======== DATA

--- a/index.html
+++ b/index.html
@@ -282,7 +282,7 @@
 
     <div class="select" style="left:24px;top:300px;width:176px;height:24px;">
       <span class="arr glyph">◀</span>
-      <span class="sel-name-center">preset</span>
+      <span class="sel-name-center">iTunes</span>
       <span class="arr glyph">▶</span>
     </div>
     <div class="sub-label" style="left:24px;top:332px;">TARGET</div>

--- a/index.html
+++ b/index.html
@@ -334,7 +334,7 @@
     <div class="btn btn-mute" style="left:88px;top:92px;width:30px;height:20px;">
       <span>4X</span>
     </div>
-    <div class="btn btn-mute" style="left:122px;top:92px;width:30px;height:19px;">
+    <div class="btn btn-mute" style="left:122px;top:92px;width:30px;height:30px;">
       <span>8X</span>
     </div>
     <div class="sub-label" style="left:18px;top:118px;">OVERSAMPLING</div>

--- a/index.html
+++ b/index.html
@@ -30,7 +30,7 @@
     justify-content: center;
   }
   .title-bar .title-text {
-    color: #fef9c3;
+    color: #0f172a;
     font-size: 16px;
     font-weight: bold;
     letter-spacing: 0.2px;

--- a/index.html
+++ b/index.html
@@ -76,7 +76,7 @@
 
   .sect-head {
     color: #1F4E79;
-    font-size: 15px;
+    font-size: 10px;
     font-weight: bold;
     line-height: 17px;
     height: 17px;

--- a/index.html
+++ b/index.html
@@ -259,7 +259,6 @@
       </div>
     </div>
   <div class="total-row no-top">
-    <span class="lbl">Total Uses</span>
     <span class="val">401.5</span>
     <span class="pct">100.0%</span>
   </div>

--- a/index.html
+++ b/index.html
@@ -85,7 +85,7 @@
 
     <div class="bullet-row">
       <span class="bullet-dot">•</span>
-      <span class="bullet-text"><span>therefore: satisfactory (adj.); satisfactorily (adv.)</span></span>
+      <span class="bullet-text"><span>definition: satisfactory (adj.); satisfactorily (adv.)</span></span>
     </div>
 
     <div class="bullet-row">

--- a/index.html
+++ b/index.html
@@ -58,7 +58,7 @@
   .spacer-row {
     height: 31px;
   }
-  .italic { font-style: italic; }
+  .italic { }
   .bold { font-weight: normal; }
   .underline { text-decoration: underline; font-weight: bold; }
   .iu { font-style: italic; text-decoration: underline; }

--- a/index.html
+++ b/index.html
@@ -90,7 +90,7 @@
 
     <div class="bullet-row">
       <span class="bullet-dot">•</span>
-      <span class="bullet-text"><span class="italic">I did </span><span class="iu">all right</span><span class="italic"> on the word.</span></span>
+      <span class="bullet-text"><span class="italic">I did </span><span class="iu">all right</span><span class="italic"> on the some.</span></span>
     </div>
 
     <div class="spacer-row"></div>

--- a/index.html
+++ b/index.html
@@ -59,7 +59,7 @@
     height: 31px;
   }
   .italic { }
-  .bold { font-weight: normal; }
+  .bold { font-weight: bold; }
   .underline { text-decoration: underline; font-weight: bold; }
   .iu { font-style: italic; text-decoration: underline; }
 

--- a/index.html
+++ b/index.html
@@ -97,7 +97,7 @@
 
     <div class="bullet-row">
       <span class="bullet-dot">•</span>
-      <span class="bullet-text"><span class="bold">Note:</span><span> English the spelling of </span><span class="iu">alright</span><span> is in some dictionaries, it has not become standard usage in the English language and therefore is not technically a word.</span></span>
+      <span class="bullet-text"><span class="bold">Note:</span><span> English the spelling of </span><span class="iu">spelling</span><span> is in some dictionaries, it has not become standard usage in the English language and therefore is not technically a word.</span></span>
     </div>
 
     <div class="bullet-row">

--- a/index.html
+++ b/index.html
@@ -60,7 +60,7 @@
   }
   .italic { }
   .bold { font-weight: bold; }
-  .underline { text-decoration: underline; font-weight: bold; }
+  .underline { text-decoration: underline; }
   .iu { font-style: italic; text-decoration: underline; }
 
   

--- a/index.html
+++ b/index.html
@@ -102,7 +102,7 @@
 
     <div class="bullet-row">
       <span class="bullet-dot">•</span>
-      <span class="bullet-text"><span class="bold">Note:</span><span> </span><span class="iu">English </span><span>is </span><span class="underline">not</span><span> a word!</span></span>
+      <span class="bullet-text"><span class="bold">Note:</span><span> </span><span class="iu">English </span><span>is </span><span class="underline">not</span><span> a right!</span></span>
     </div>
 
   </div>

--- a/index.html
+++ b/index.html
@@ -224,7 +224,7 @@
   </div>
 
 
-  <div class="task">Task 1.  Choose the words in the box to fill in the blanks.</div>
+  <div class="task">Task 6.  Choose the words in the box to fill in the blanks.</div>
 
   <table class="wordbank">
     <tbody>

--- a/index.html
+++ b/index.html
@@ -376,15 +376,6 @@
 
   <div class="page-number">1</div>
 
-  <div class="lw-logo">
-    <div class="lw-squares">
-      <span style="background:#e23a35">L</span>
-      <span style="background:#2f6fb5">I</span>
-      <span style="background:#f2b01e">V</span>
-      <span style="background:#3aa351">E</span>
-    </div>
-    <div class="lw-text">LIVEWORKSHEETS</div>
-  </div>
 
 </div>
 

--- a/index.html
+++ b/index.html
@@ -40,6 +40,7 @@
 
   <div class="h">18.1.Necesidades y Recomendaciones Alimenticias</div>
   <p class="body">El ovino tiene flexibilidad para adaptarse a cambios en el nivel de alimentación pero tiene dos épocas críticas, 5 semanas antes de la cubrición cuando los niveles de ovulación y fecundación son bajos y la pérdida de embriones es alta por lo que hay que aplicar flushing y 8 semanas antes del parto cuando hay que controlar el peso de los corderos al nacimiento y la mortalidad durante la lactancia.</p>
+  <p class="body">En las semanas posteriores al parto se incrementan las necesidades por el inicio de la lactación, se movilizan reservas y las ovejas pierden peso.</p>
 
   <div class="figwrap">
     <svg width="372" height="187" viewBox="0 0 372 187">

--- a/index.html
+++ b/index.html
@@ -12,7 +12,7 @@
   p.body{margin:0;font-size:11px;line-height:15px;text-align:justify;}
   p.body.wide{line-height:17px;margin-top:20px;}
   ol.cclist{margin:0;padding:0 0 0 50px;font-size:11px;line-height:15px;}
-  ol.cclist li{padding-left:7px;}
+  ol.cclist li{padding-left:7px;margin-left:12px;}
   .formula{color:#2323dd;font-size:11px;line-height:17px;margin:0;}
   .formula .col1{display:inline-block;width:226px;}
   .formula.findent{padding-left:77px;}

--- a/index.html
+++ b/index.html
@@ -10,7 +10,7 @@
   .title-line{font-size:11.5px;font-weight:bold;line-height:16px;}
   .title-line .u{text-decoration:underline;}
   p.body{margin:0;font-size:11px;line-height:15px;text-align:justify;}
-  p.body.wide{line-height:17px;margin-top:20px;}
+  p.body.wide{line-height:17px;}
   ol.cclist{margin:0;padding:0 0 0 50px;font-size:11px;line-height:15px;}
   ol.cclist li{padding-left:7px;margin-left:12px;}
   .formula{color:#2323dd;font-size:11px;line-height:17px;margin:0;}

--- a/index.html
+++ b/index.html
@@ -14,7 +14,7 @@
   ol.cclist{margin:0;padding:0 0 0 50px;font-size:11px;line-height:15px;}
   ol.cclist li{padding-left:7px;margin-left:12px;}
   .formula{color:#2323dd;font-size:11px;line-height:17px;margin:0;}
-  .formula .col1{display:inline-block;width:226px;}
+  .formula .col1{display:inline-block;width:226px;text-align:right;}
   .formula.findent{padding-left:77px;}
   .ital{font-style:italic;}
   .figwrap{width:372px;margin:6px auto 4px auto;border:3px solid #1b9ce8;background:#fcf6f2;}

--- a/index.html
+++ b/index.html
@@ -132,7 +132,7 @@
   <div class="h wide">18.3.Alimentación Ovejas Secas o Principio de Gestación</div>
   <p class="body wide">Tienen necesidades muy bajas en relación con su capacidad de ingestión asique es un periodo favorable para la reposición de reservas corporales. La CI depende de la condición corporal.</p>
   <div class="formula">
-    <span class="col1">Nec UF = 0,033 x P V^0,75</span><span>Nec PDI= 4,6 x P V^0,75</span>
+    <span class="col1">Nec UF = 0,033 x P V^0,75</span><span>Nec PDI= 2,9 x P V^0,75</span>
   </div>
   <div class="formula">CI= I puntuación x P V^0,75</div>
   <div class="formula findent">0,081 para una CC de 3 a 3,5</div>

================

Copy every line of the material in which the word "italic" occurs.

FINAL ANSWER:
-  .italic { font-style: italic; }
+  .italic { }
   .iu { font-style: italic; text-decoration: underline; }
-      <span class="bullet-text"><span class="italic">I did </span><span class="iu">all right</span><span class="italic"> on the word.</span></span>
+      <span class="bullet-text"><span class="italic">I did </span><span class="iu">all right</span><span class="italic"> on the some.</span></span>
   .italic { }
   .iu { font-style: italic; text-decoration: underline; }
   .italic { }
   .iu { font-style: italic; text-decoration: underline; }
   .ital{font-style:italic;}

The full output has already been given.